Task to carry out: Once you reach the line containing "15/11/22: 34100 -> 32500", write out that line and every remaining line of the records exactly.

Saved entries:

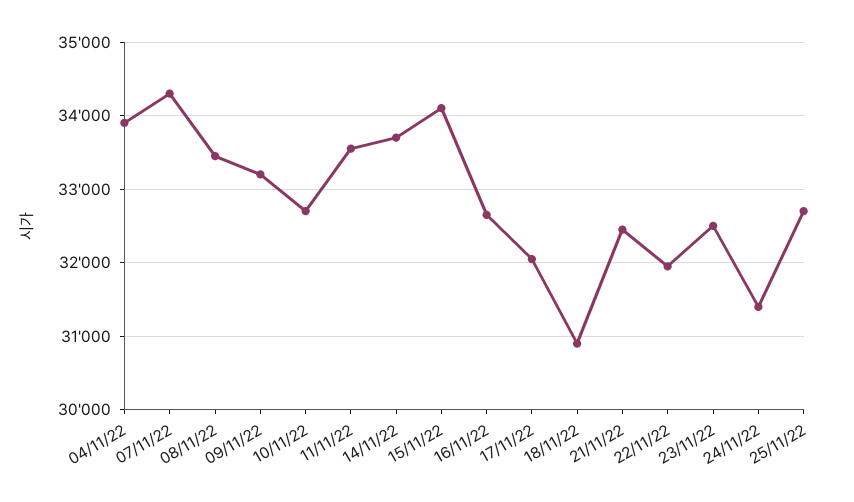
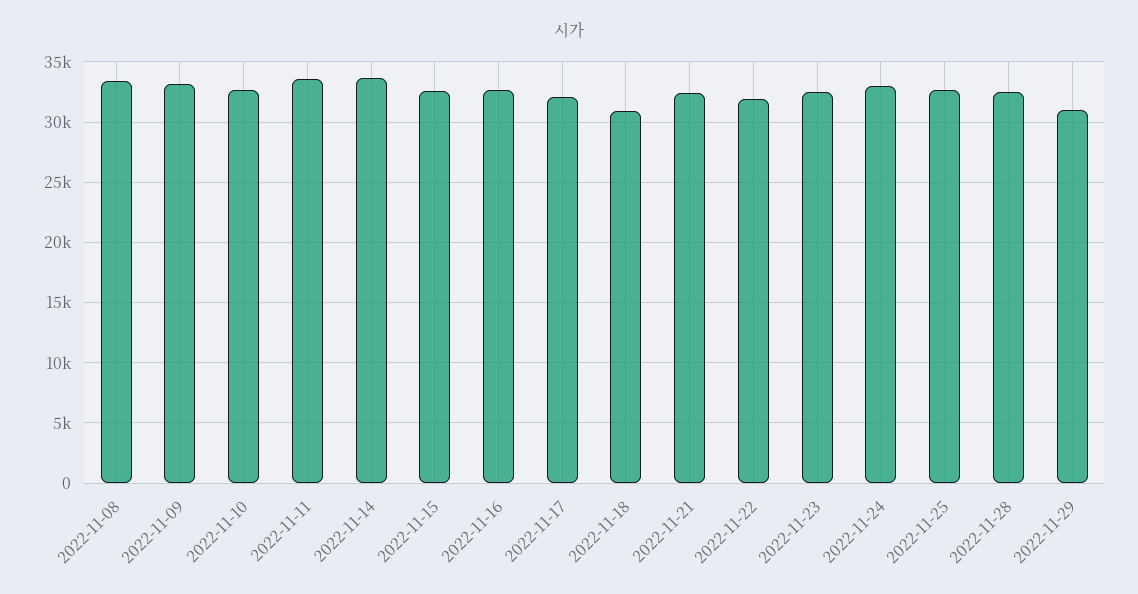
04/11/22: 33900 -> none
07/11/22: 34300 -> none
15/11/22: 34100 -> 32500
24/11/22: 31400 -> 33000
2022-11-28: none -> 32500
2022-11-29: none -> 31000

Answer to this problem:
15/11/22: 34100 -> 32500
24/11/22: 31400 -> 33000
2022-11-28: none -> 32500
2022-11-29: none -> 31000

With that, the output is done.